**Task brief**
Every record below must be returned word for word, with the pictures left out.

↓

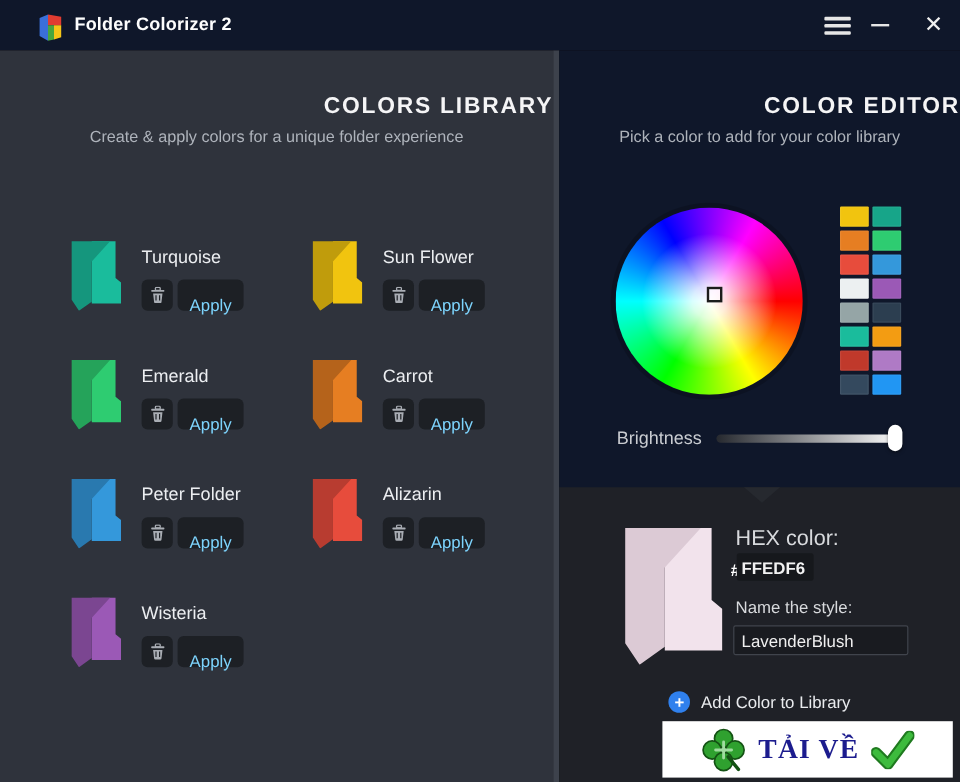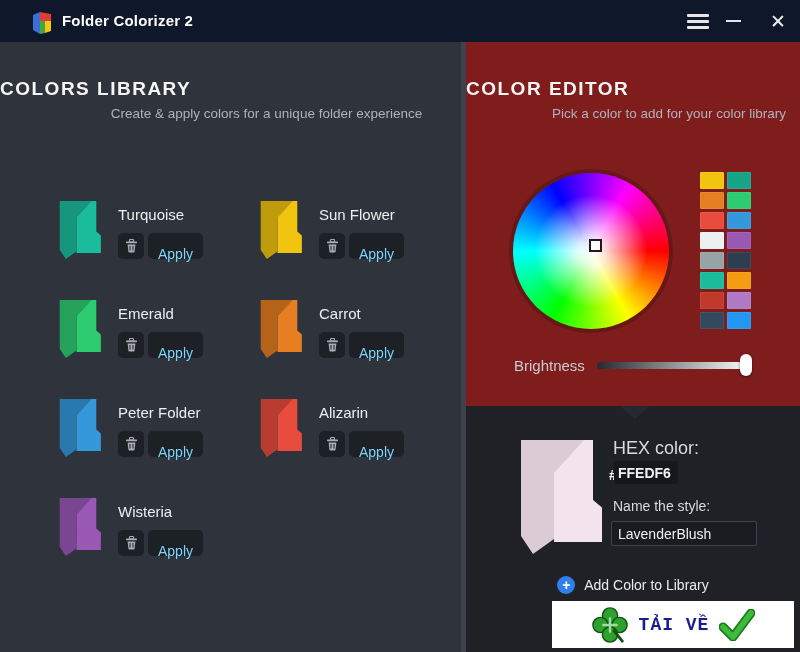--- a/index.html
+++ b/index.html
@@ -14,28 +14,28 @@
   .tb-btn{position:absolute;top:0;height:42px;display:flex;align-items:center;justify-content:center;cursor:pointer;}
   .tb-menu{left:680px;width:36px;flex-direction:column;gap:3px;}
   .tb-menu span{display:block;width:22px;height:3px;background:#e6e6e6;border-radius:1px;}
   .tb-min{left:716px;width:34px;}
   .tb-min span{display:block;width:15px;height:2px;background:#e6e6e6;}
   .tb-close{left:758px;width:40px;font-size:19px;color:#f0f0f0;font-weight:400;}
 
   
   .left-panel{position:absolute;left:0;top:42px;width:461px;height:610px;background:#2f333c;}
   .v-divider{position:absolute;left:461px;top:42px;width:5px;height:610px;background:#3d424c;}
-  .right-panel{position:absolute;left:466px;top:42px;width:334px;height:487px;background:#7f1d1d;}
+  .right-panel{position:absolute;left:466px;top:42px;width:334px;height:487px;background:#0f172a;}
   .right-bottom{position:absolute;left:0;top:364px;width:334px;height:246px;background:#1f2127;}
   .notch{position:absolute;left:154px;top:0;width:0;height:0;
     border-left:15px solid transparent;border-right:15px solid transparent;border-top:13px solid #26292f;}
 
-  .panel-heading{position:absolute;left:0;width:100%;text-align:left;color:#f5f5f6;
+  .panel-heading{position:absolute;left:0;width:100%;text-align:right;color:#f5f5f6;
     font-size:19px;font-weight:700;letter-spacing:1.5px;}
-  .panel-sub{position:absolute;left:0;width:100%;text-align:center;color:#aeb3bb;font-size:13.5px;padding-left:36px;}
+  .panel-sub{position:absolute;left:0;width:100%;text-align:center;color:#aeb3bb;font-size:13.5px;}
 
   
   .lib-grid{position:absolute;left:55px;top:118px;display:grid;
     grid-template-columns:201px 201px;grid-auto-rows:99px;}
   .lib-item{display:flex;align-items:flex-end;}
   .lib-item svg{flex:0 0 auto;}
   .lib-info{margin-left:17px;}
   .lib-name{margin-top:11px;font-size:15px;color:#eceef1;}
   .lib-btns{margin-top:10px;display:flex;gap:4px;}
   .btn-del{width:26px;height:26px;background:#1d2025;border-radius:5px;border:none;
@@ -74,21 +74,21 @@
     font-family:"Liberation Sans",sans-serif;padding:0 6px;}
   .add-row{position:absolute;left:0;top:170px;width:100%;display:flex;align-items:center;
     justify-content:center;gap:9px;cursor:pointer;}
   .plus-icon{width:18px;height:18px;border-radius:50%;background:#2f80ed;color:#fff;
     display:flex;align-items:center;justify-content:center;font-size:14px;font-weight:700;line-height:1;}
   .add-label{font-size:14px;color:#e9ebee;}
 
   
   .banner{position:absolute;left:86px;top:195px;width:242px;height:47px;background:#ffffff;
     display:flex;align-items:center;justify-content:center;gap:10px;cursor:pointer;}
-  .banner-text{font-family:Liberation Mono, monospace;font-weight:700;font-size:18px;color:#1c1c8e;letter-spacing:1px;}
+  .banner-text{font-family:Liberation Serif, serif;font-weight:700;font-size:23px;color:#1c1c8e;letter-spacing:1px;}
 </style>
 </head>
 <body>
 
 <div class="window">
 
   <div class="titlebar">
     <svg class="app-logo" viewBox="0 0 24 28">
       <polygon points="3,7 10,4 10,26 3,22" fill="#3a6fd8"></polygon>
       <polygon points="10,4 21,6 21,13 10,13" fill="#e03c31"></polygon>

↑

**Answer box**
--- a/index.html
+++ b/index.html
@@ -14,28 +14,28 @@
   .tb-btn{position:absolute;top:0;height:42px;display:flex;align-items:center;justify-content:center;cursor:pointer;}
   .tb-menu{left:680px;width:36px;flex-direction:column;gap:3px;}
   .tb-menu span{display:block;width:22px;height:3px;background:#e6e6e6;border-radius:1px;}
   .tb-min{left:716px;width:34px;}
   .tb-min span{display:block;width:15px;height:2px;background:#e6e6e6;}
   .tb-close{left:758px;width:40px;font-size:19px;color:#f0f0f0;font-weight:400;}
 
   
   .left-panel{position:absolute;left:0;top:42px;width:461px;height:610px;background:#2f333c;}
   .v-divider{position:absolute;left:461px;top:42px;width:5px;height:610px;background:#3d424c;}
-  .right-panel{position:absolute;left:466px;top:42px;width:334px;height:487px;background:#7f1d1d;}
+  .right-panel{position:absolute;left:466px;top:42px;width:334px;height:487px;background:#0f172a;}
   .right-bottom{position:absolute;left:0;top:364px;width:334px;height:246px;background:#1f2127;}
   .notch{position:absolute;left:154px;top:0;width:0;height:0;
     border-left:15px solid transparent;border-right:15px solid transparent;border-top:13px solid #26292f;}
 
-  .panel-heading{position:absolute;left:0;width:100%;text-align:left;color:#f5f5f6;
+  .panel-heading{position:absolute;left:0;width:100%;text-align:right;color:#f5f5f6;
     font-size:19px;font-weight:700;letter-spacing:1.5px;}
-  .panel-sub{position:absolute;left:0;width:100%;text-align:center;color:#aeb3bb;font-size:13.5px;padding-left:36px;}
+  .panel-sub{position:absolute;left:0;width:100%;text-align:center;color:#aeb3bb;font-size:13.5px;}
 
   
   .lib-grid{position:absolute;left:55px;top:118px;display:grid;
     grid-template-columns:201px 201px;grid-auto-rows:99px;}
   .lib-item{display:flex;align-items:flex-end;}
   .lib-item svg{flex:0 0 auto;}
   .lib-info{margin-left:17px;}
   .lib-name{margin-top:11px;font-size:15px;color:#eceef1;}
   .lib-btns{margin-top:10px;display:flex;gap:4px;}
   .btn-del{width:26px;height:26px;background:#1d2025;border-radius:5px;border:none;
@@ -74,21 +74,21 @@
     font-family:"Liberation Sans",sans-serif;padding:0 6px;}
   .add-row{position:absolute;left:0;top:170px;width:100%;display:flex;align-items:center;
     justify-content:center;gap:9px;cursor:pointer;}
   .plus-icon{width:18px;height:18px;border-radius:50%;background:#2f80ed;color:#fff;
     display:flex;align-items:center;justify-content:center;font-size:14px;font-weight:700;line-height:1;}
   .add-label{font-size:14px;color:#e9ebee;}
 
   
   .banner{position:absolute;left:86px;top:195px;width:242px;height:47px;background:#ffffff;
     display:flex;align-items:center;justify-content:center;gap:10px;cursor:pointer;}
-  .banner-text{font-family:Liberation Mono, monospace;font-weight:700;font-size:18px;color:#1c1c8e;letter-spacing:1px;}
+  .banner-text{font-family:Liberation Serif, serif;font-weight:700;font-size:23px;color:#1c1c8e;letter-spacing:1px;}
 </style>
 </head>
 <body>
 
 <div class="window">
 
   <div class="titlebar">
     <svg class="app-logo" viewBox="0 0 24 28">
       <polygon points="3,7 10,4 10,26 3,22" fill="#3a6fd8"></polygon>
       <polygon points="10,4 21,6 21,13 10,13" fill="#e03c31"></polygon>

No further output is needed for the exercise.